Are executives gaming their gift-giving for maximum tax benefits? A study has found a correlation between the timing of gifts to family foundations shortly before the stock price drops sharply. The research, conducted by Dr. David L. Yermack, a professor of finance at the Stern School of Business at New York University, the pattern suggests that some gifts of stock may have been backdated in much the same way that some companies have backdated stock options, according to The New York Times.

 

“On average, the gifts have been extraordinarily well-timed to maximize the associated personal income tax benefits,” Dr. Yermack told the NYT, “and it seems to me fairly likely that some of these people making them may be monkeying around with paper trails.”

 

The study looked at 151 gifts of at least $1 million worth of stock to foundations controlled by the donor, each of whom were either corporate chairmen or chief executives. Dr. Yermack would not name any of the 90 executives who made the gifts.
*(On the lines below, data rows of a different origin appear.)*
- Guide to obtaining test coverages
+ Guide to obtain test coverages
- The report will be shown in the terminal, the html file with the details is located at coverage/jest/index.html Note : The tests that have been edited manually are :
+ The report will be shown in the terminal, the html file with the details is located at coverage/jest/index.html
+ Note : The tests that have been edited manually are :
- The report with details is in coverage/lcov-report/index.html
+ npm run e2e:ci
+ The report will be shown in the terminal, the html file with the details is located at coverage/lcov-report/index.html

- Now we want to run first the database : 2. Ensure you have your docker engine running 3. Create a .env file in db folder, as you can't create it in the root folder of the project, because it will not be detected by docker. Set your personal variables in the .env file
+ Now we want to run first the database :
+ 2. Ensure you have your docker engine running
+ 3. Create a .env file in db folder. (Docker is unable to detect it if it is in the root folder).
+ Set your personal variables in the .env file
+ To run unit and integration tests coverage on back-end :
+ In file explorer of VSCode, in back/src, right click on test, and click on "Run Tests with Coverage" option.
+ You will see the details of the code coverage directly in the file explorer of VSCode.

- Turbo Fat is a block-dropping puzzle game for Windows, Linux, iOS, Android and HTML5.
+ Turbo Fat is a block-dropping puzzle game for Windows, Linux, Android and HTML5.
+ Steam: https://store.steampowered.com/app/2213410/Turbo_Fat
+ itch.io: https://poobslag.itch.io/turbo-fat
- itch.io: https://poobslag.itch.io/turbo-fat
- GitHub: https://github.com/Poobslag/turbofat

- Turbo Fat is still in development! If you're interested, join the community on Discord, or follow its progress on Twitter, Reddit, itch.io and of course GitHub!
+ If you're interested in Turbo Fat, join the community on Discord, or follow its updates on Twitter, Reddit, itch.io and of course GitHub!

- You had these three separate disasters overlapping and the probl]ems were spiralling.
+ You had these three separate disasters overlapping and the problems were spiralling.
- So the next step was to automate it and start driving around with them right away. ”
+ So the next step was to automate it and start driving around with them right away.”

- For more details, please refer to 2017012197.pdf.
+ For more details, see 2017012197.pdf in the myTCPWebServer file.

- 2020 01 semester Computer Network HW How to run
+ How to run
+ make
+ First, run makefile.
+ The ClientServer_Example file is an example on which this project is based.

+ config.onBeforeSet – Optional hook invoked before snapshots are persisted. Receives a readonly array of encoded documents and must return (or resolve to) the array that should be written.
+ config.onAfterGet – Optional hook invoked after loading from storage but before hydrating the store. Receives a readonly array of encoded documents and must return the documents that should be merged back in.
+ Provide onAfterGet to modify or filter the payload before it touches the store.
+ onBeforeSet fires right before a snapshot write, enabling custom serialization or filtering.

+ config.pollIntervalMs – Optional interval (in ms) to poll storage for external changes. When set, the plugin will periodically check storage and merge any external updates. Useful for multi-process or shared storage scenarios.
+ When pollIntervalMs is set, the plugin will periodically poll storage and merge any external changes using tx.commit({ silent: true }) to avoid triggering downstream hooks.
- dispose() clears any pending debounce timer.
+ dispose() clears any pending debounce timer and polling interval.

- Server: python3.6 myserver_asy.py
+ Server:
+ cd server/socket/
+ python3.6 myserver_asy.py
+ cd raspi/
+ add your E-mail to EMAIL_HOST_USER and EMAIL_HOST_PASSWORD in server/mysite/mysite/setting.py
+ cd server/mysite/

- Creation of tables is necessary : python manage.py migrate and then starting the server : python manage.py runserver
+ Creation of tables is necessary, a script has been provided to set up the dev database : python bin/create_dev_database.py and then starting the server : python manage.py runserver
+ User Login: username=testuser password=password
He emphasized there was nothing illegal about such gifts because the rules that prohibited corporate insiders from selling stock during periods when they were privy to information unavailable to other investors did not apply to charitable contributions.

 

“There’s a huge loophole for giving away stock without any of the restrictions that normally apply to selling stock,” Dr. Yermack said, “and that allows donors an opportunity to profit, at least on a tax basis. They can donate a stock the day before a negative earnings announcement, for example, and get a much bigger deduction than they would have the next day.”